- _Problem details_:
Pull every line with the word "pill" out of the entries below.

- _Recorded data_:
----

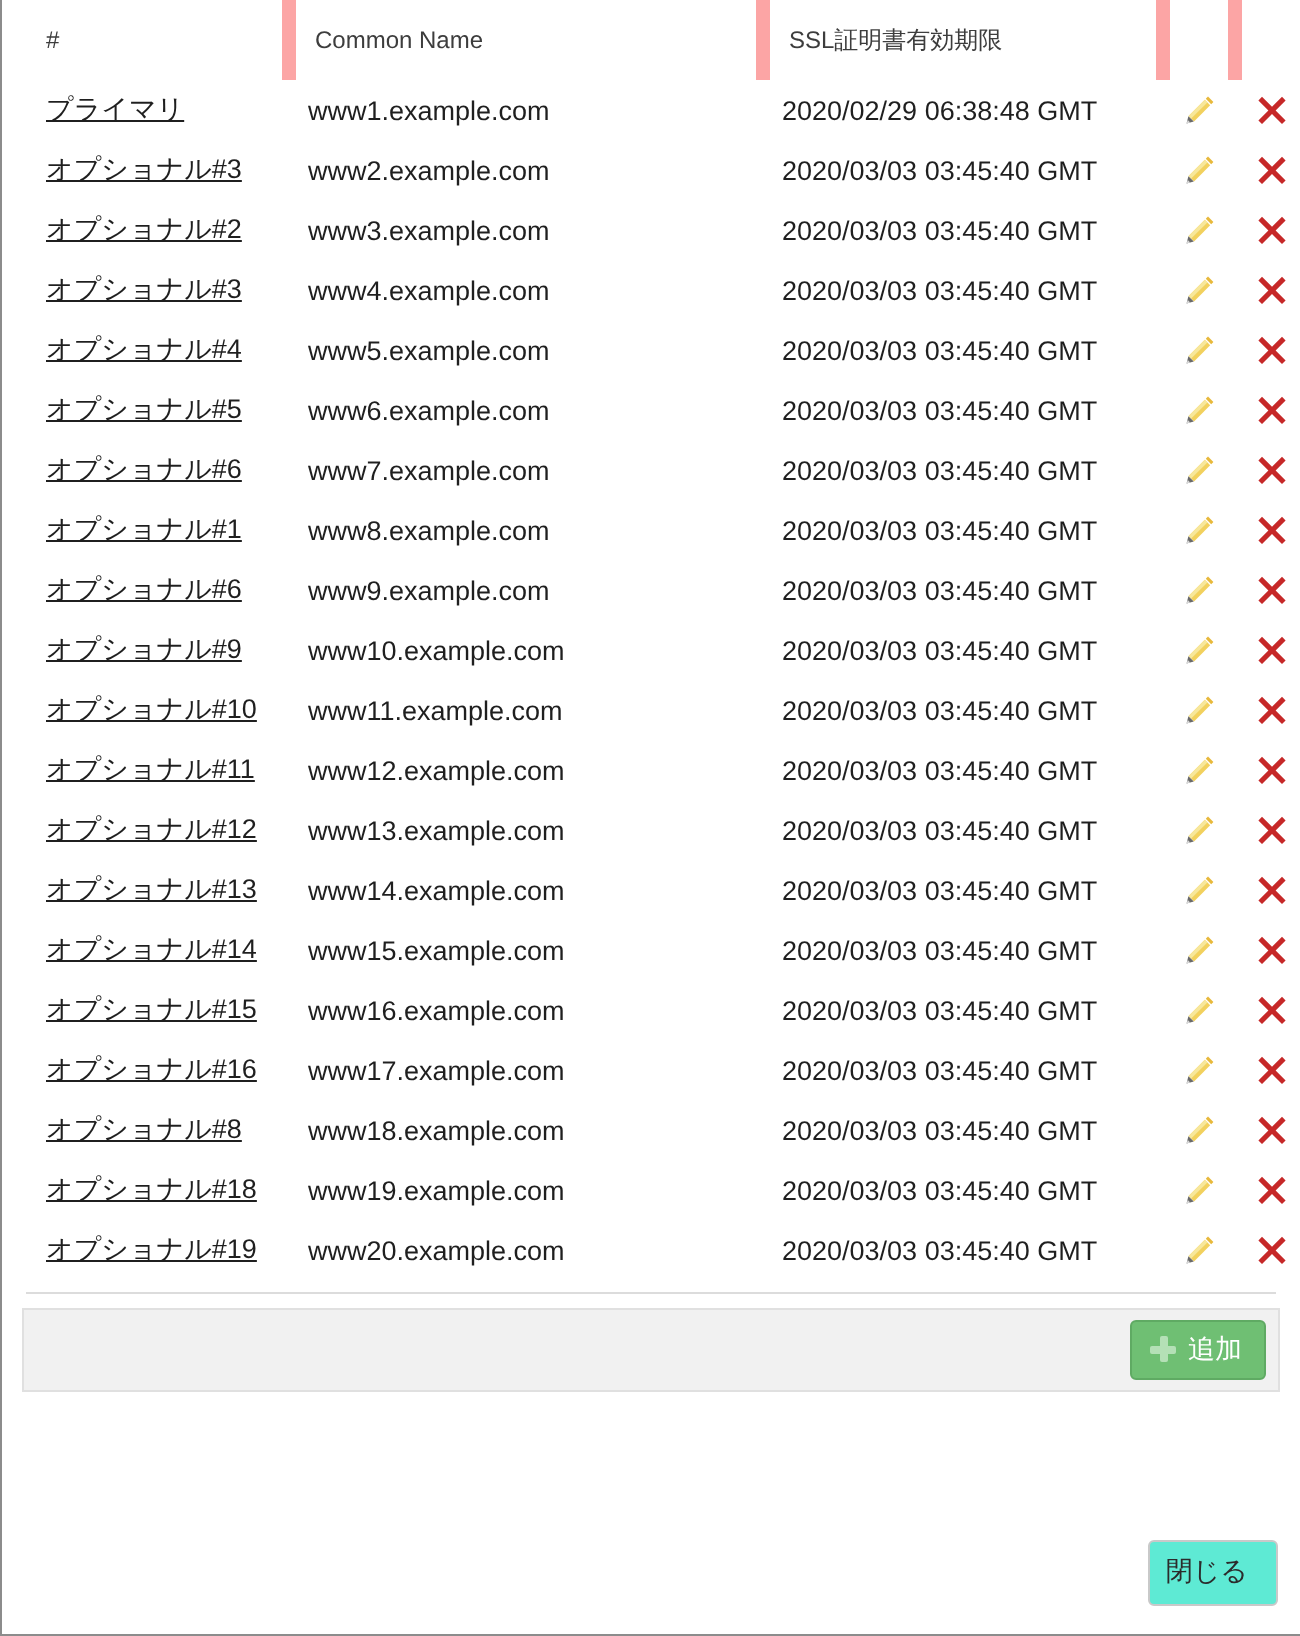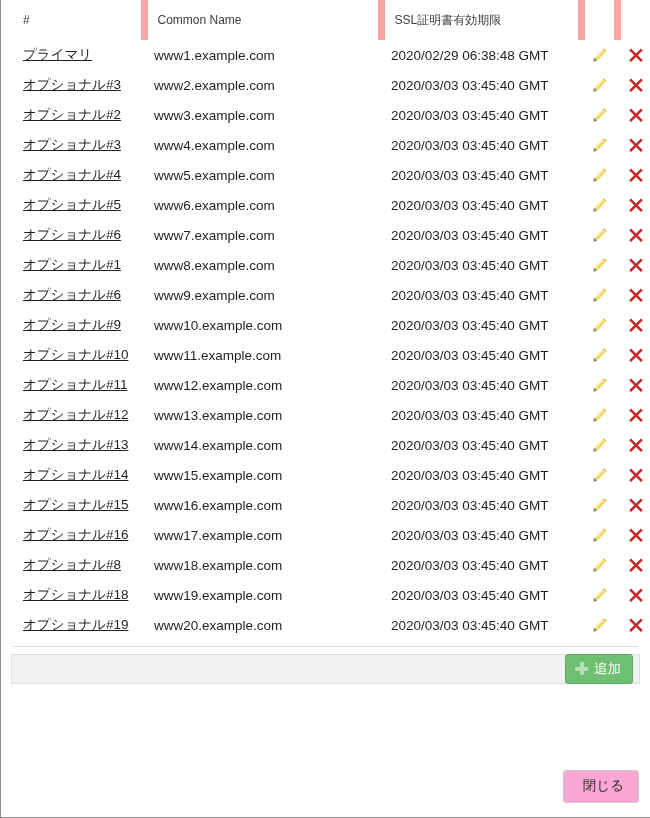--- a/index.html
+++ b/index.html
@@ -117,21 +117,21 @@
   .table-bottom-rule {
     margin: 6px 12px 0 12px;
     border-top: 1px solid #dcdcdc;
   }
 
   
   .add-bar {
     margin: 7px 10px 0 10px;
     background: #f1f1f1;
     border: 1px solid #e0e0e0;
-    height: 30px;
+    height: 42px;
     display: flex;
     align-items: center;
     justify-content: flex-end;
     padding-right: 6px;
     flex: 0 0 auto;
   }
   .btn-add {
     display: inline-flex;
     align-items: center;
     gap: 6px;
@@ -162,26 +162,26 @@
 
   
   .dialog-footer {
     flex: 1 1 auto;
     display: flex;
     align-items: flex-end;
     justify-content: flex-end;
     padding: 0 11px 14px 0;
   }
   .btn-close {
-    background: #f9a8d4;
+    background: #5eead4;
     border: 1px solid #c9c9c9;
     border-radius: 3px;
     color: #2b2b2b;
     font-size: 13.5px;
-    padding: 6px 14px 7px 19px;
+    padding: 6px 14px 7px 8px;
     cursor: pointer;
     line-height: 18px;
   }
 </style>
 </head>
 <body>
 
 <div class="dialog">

----

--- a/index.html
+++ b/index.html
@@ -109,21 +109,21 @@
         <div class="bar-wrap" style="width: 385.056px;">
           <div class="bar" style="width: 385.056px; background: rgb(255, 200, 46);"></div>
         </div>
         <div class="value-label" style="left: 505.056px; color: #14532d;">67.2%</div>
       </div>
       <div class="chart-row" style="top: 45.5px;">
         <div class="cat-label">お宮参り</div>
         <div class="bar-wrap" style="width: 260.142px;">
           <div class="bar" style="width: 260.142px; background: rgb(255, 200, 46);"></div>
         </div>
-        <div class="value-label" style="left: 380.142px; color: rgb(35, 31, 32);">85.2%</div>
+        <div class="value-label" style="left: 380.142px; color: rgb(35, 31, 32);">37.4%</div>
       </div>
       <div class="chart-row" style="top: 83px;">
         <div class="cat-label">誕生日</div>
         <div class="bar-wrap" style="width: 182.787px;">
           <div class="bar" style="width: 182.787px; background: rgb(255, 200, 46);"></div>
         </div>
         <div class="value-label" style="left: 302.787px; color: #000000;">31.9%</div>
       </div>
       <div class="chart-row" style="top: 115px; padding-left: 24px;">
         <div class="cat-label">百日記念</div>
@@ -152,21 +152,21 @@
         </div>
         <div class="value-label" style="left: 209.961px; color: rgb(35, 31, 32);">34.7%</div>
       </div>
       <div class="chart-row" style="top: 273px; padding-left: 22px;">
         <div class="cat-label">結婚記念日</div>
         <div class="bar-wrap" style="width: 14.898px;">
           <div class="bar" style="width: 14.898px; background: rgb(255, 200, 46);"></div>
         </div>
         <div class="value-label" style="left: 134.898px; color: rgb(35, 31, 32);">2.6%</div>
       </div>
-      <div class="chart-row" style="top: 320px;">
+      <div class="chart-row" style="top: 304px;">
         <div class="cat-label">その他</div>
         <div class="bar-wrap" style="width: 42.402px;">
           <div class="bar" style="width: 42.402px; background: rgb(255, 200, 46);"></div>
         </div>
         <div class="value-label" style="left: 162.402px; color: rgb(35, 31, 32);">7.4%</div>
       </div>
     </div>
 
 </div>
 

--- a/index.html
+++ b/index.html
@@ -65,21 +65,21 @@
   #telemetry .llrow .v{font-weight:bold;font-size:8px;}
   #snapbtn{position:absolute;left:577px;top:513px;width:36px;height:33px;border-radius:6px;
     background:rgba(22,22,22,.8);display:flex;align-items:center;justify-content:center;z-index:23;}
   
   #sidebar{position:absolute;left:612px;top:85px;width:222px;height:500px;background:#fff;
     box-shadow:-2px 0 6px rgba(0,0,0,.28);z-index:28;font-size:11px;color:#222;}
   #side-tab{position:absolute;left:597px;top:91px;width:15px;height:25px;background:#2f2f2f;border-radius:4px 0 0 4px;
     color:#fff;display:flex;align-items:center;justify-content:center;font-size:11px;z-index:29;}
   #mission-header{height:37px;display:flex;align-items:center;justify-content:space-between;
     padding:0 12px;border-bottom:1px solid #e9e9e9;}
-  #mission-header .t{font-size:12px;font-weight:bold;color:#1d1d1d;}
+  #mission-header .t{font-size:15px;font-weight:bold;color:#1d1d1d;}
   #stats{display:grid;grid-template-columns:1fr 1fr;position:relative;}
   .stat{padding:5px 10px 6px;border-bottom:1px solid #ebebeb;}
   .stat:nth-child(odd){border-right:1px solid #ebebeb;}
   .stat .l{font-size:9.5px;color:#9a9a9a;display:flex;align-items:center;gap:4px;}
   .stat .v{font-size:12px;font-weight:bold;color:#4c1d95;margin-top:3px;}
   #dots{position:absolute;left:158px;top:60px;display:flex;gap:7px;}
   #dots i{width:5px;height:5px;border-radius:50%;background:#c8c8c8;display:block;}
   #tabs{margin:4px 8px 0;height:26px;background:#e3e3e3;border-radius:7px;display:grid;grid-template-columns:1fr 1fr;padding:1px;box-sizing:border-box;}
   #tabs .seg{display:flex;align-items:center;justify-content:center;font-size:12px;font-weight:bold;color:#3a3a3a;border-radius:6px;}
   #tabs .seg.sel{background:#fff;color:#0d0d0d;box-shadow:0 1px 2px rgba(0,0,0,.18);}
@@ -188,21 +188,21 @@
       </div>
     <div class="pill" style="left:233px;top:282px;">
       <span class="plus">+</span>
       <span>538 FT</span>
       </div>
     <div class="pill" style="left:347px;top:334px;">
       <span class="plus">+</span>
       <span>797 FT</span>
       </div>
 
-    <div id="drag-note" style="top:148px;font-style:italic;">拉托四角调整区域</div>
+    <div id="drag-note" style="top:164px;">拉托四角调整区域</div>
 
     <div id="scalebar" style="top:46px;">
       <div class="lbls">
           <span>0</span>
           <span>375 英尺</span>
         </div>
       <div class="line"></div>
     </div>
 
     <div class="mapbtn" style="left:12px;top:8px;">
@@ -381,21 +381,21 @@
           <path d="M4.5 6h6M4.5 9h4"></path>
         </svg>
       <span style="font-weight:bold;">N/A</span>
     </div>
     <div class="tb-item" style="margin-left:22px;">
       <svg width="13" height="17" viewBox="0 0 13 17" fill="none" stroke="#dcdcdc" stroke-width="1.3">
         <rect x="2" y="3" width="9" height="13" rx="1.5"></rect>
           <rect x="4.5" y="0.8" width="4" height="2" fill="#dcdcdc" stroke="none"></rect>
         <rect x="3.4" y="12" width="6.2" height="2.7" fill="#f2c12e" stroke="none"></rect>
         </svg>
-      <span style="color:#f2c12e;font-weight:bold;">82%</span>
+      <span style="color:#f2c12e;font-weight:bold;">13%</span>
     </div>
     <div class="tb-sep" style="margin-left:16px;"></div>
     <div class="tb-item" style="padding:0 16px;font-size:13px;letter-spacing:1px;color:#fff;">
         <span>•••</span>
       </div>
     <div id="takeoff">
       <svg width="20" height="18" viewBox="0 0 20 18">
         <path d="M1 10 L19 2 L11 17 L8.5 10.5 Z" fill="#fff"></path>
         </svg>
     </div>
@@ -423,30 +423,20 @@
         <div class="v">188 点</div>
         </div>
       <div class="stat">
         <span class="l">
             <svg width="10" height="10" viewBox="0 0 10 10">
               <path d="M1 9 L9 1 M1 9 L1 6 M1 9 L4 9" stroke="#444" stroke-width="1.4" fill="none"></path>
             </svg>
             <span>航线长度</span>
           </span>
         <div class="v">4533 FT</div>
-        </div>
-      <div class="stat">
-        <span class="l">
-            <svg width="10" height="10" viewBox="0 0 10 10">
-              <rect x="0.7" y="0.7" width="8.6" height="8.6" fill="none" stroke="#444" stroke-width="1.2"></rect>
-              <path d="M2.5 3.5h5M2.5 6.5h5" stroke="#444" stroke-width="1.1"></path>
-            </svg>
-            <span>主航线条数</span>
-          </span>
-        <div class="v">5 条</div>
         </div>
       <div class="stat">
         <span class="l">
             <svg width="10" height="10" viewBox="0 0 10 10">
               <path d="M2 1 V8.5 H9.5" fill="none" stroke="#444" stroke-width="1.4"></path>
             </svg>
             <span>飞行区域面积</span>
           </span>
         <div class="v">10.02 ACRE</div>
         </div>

----

- _Exercise response_:
     <div class="pill" style="left:233px;top:282px;">
     <div class="pill" style="left:347px;top:334px;">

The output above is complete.